Verzoeker heeft in de hoofdzaak eerder wrakingsverzoeken ingediend. Op 13 november 2019 heeft verzoeker de rechter in de hoofdzaak gewraakt. Met betrekking tot dit eerste wrakingsverzoek heeft verzoeker op 18 november 2019 de wrakingskamer gewraakt. Beide verzoeken zijn uiteindelijk ongegrond verklaard.
2.2.
De behandeling in de hoofdzaak is gepland op 10 december 2019. Kort voor deze zitting heeft verzoeker de rechter wederom gewraakt. Het is verzoeker er kennelijk om te doen de behandeling weer niet door te laten gaan. De wrakingskamer is daarom van oordeel dat er sprake is van kennelijk misbruik van recht.
2.3.
Het voorgaande leidt tot de conclusie dat verzoeker niet-ontvankelijk dient te worden verklaard in het onderhavige wrakingsverzoek.
2.4.
Op grond van deze kennelijke niet-ontvankelijkheid kan, overeenkomstig het bepaalde in paragraaf 9.1, gelezen in samenhang met paragraaf 4 van het wrakingsprotocol van deze rechtbank, een mondelinge behandeling van het wrakingsverzoek achterwege blijven.
2.5.
De wrakingskamer ziet aanleiding toepassing te geven aan artikel 39, vierde lid, Rv. Een volgend wrakingsverzoek van verzoeker, betrekking hebbend op de procedure met zaaknummer C/16/490834/ JE RK 19/2263, zal niet in behandeling worden genomen. De reden hiervan is dat in het belang van de voortgang van die procedure voorkomen moet worden dat verzoeker door een hernieuwd wrakingsverzoek wederom misbruik maakt van het wrakingsmiddel.

3.De beslissing

De wrakingskamer:
3.1.
verklaart verzoeker niet-ontvankelijk in zijn wrakingsverzoek;
3.2.
draagt de griffier van de wrakingskamer op deze beslissing toe te zenden aan verzoeker, de gewraakte rechter en andere betrokken partijen, alsmede aan de teamvoorzitter van de afdeling familie en jeugdrecht en de president van deze rechtbank;
3.3.
bepaalt dat de procedure van verzoeker met zaaknummer C/16/490834/ JE RK 19/2263 dient te worden voortgezet in de stand waarin deze zich bevond op het moment van de schorsing vanwege het wrakingsverzoek;
3.4.
bepaalt dat een volgend verzoek om wraking in de zaak met zaaknummer C/16/490834/ JE RK 19/2263 niet in behandeling zal worden genomen.

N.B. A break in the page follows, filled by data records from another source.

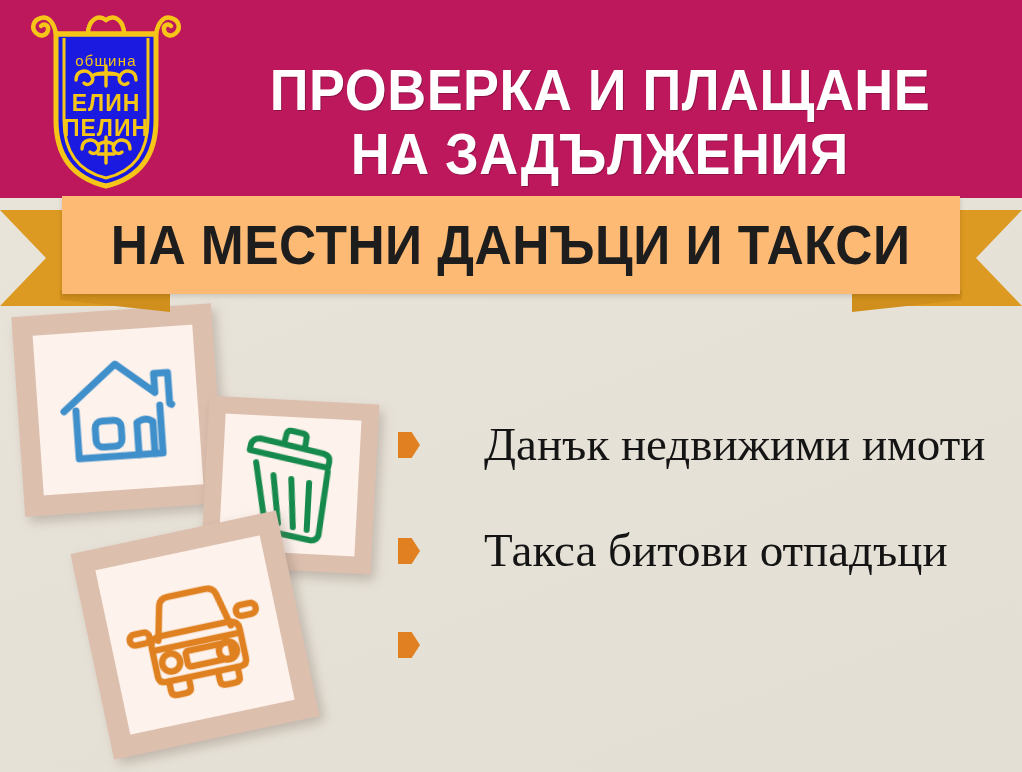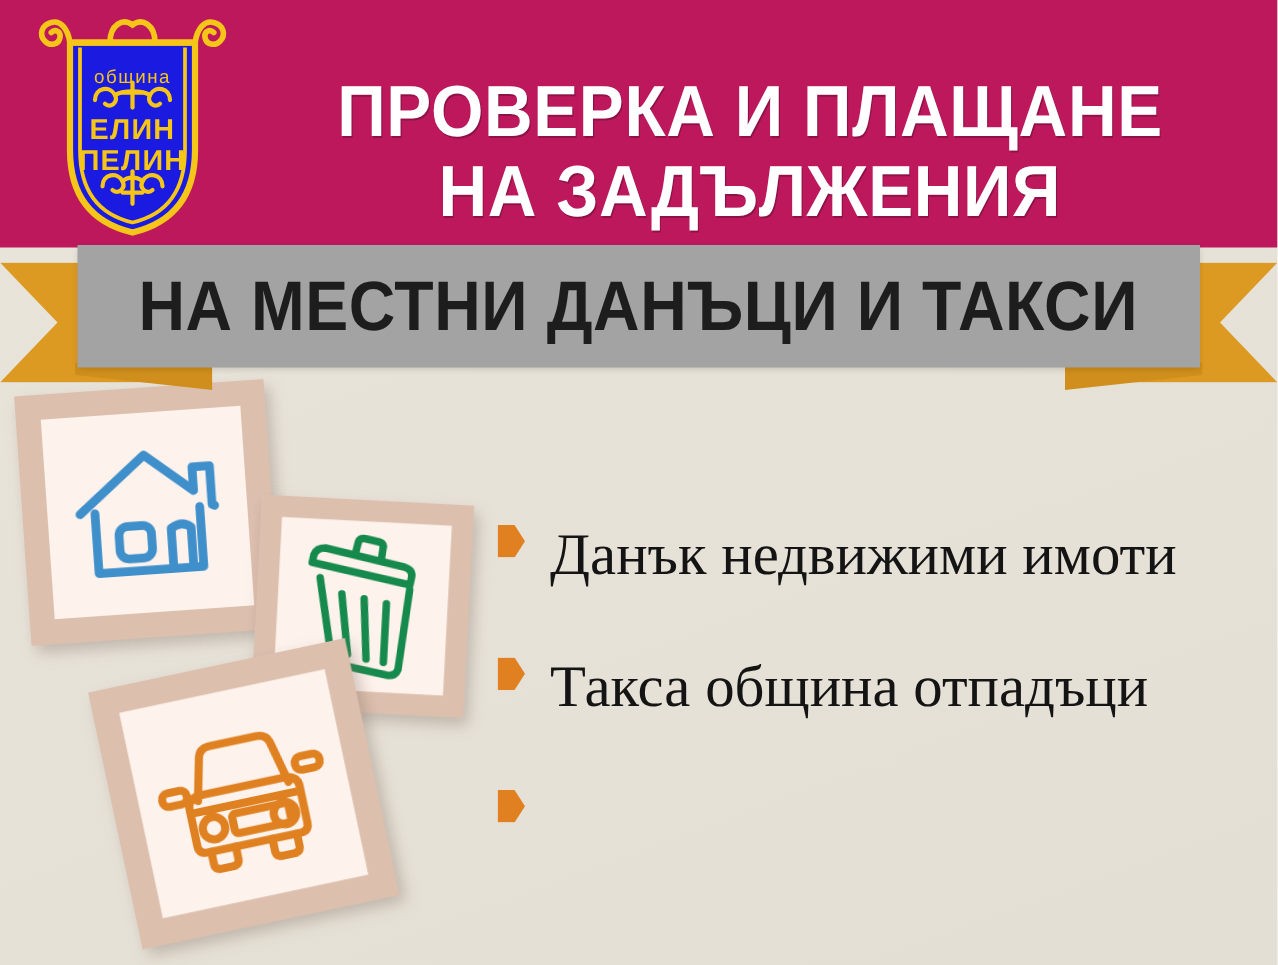"НА МЕСТНИ ДАНЪЦИ И ТАКСИ" #ribbon-main { background: #a3a3a3 -> #fdba74 }
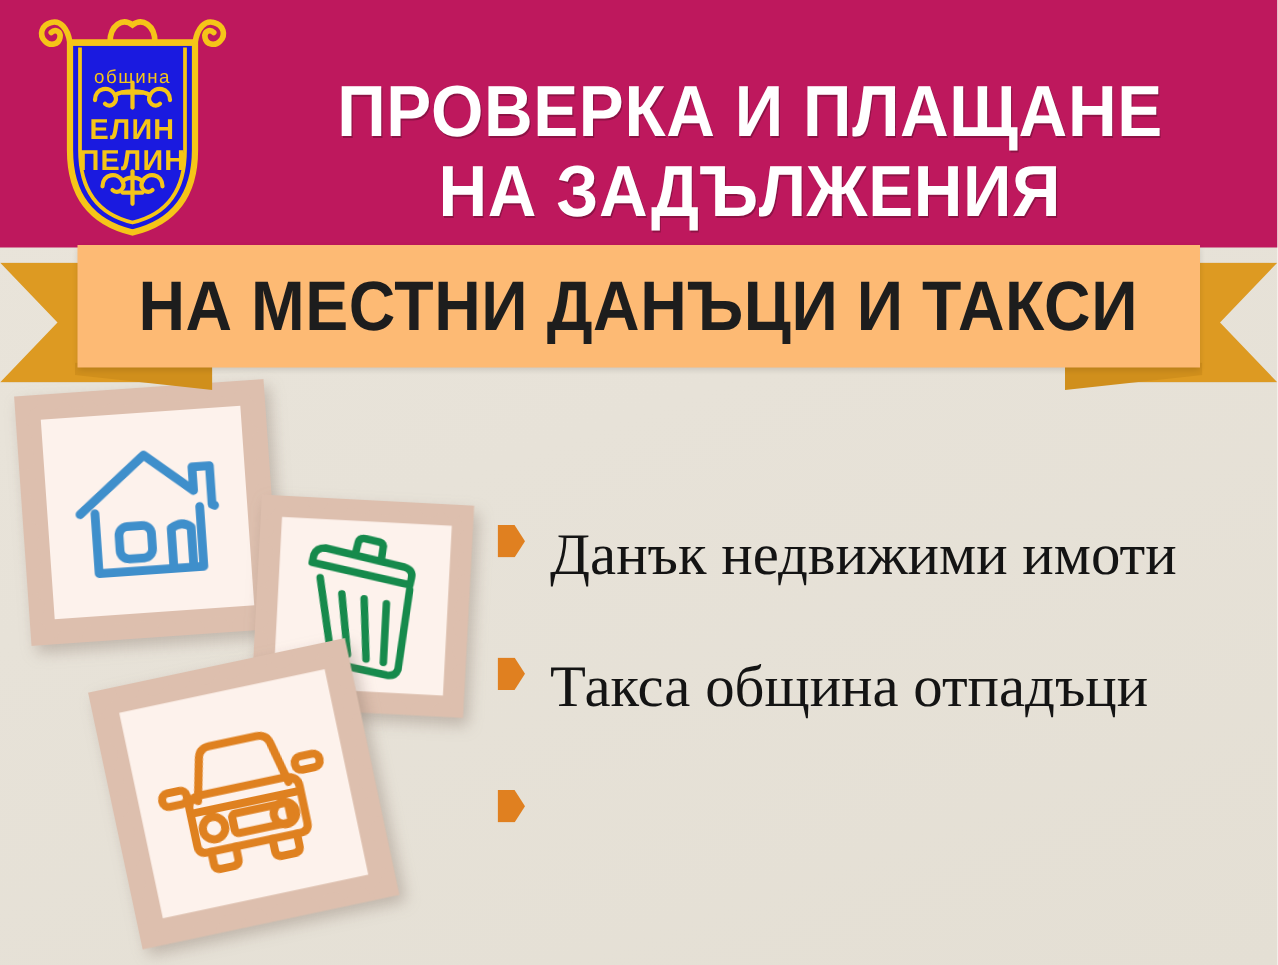"Данък недвижими имоти" .bullet-row { align-items: flex-start -> center; gap: none -> 44px }
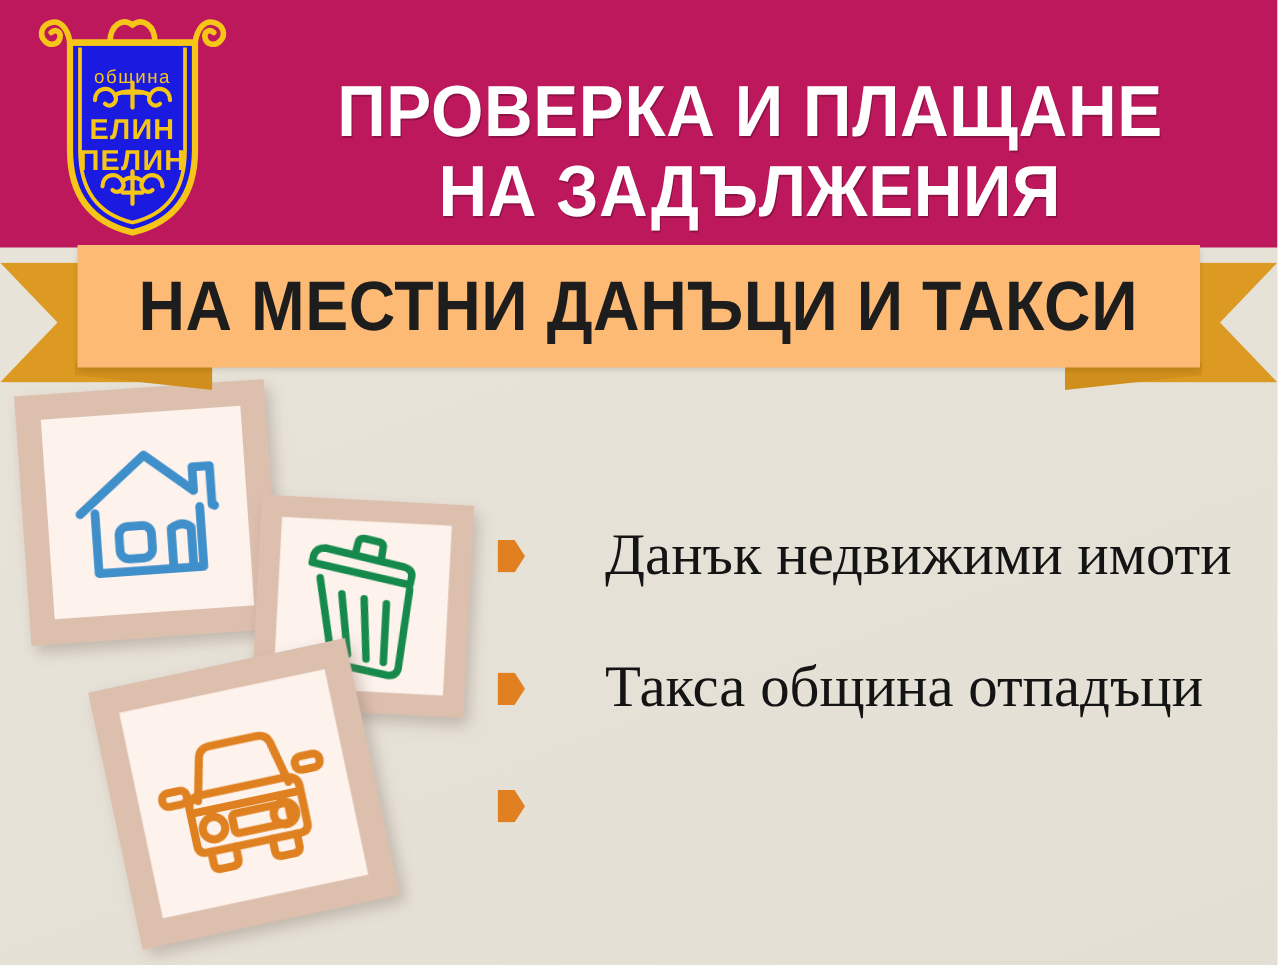"Такса община отпадъци" span.bullet-text { text: община -> битови }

Deze beslissing is gegeven door mrs. M.C. Oostendorp, voorzitter, R.M. Berendsen en
H.A. Brouwer als leden van de wrakingskamer, bijgestaan door mr. F.G.T. Russcher-Jansen, griffier, en in het openbaar uitgesproken op 9 december 2019.
de griffier de voorzitter
Tegen deze beslissing staat geen rechtsmiddel open.